BACKGROUND
Individuals with severe mental illness living in supported accommodation are often socially excluded. Enabling social inclusion is an important aspect of recovery-based practice, and improves quality of life. The Social Inclusion Questionnaire User Experience (SInQUE) is a measure of social inclusion that has been validated for use with people who have mental health problems. Previous research has suggested that the SInQUE could also help to support care planning focused on enabling social inclusion in routine mental health practice.
OBJECTIVE
To develop an online version of the SInQUE for use in mental health supported accommodation services, and examine its acceptability and perceived usefulness as a tool to support care planning with service users.
METHODS
i) A lab-testing stage to assess the acceptability of the SInQUE tool through ‘think-aloud’ testing with six supported accommodation staff; ii) A field-testing stage to assess the acceptability, utility, and use of the SInQUE tool over a 5-month period.
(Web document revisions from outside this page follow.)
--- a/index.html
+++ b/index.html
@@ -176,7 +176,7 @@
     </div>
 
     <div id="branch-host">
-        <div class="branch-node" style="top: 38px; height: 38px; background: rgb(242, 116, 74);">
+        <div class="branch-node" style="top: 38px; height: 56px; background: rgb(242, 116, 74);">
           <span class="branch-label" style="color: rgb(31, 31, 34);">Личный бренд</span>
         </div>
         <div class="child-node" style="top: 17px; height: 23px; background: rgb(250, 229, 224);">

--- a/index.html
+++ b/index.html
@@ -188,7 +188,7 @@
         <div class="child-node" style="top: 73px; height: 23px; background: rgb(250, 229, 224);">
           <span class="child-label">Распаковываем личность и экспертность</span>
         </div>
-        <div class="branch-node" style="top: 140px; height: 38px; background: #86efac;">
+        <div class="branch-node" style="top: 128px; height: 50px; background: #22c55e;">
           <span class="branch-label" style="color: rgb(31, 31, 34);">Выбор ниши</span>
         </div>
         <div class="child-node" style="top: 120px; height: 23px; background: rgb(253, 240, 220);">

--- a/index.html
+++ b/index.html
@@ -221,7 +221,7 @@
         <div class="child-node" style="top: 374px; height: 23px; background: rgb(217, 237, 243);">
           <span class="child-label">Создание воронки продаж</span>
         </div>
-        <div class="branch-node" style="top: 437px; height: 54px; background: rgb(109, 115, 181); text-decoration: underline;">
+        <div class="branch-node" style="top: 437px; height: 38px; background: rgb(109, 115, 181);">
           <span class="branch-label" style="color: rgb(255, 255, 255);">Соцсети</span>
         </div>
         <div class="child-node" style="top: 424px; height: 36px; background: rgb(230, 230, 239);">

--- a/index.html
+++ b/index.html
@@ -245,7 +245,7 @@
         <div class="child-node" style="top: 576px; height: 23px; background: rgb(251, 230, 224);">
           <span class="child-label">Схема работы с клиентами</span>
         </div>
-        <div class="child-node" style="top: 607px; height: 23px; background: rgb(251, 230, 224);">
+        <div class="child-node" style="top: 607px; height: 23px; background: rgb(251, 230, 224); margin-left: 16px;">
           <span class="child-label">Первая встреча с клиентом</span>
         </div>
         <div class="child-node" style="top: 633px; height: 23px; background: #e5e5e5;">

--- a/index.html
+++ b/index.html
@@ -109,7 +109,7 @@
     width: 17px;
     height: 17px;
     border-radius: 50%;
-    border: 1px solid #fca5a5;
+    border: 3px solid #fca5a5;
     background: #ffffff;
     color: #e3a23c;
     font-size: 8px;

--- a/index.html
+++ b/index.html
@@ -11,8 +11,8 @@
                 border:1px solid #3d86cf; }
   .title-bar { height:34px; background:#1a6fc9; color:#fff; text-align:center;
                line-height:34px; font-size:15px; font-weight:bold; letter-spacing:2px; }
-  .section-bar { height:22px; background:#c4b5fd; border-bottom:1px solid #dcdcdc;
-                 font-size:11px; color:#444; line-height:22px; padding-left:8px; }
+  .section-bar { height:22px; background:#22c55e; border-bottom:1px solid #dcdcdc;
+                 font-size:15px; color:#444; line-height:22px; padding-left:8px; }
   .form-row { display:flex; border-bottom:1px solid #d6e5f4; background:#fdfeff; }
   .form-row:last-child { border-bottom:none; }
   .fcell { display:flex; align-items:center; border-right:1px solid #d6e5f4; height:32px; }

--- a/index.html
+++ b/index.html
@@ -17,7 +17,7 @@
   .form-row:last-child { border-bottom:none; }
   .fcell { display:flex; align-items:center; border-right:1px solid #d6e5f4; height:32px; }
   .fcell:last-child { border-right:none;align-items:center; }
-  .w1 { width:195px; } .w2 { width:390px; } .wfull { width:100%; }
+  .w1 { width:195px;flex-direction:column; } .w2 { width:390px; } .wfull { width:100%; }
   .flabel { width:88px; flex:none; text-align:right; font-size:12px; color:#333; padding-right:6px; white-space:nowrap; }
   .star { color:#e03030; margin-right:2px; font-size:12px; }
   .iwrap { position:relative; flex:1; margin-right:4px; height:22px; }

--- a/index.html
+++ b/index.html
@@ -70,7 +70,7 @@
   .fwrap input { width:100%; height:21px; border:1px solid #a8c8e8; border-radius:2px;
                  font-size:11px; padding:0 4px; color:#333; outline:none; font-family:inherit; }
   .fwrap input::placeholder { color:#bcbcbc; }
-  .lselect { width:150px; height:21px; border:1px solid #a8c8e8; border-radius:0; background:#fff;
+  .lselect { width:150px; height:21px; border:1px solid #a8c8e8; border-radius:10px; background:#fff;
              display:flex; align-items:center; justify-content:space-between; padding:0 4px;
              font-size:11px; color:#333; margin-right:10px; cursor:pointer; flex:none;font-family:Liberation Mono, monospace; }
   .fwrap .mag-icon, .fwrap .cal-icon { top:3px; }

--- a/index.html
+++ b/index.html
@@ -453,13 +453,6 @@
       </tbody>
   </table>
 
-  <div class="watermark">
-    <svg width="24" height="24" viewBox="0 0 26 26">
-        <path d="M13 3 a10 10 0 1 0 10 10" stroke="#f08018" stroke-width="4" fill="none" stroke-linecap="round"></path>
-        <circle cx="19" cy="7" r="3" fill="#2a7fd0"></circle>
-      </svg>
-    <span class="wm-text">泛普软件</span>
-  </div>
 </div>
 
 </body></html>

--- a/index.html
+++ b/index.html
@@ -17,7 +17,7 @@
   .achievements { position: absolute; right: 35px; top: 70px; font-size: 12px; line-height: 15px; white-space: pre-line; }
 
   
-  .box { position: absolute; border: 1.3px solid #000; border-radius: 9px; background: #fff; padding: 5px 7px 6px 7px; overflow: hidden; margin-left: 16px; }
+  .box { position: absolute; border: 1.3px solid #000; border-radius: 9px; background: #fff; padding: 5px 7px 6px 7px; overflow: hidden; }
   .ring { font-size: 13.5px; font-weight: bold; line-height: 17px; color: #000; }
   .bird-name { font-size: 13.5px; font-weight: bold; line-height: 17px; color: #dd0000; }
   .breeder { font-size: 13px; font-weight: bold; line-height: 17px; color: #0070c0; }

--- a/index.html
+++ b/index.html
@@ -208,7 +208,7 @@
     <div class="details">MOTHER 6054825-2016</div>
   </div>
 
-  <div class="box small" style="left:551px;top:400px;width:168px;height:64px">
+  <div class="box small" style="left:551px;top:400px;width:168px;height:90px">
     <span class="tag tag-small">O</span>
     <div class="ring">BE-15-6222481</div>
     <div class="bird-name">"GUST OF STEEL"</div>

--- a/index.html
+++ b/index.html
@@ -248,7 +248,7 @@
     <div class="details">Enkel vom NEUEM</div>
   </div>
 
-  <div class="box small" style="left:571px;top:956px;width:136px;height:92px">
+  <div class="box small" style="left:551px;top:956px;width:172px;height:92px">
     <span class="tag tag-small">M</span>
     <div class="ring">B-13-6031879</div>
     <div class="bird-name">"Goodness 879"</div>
An implementation strategy was employed in one London borough to encourage the use of the SInQUE. Qualitative interviews with 12 service users and 12 staff who used the tool were conducted and analysed using thematic analysis. Use of the SInQUE was compared with two other local authority areas, one urban and one rural, where the tool was made available for use but no implementation strategy was employed.
RESULTS
In total, 17 staff used the SInQUE with 28 different service users during the implementation period (about 10% of all service users living in supported accommodation in the study area). Staff and service users we interviewed felt that the SInQUE was collaborative, comprehensive, and user-friendly. Staff deemed the tool relevant to their role. Although some staff were concerned that particular questions might be too personal, service users did not echo this view. Participants generally felt that the SInQUE could help to identify individuals’ priorities regarding different aspects of social inclusion through prompting in-depth conversations and tailoring specific support to address areas where service users would like to be more included. Some interviewees also suggested that the tool could highlight areas of unmet or unmeetable need across the borough, that could feed into service planning. The SInQUE was not used in the comparison areas that had no implementation strategy.
CONCLUSIONS
The online SInQUE is an acceptable and potentially useful tool, that can be recommended to assess and support care planning to enable social inclusion of people living in mental health supported accommodation services. Despite this, take-up rates were modest during the study period. A concerted implementation strategy is key to embedding its use in usual care, including proactive endorsement by senior leaders and service managers.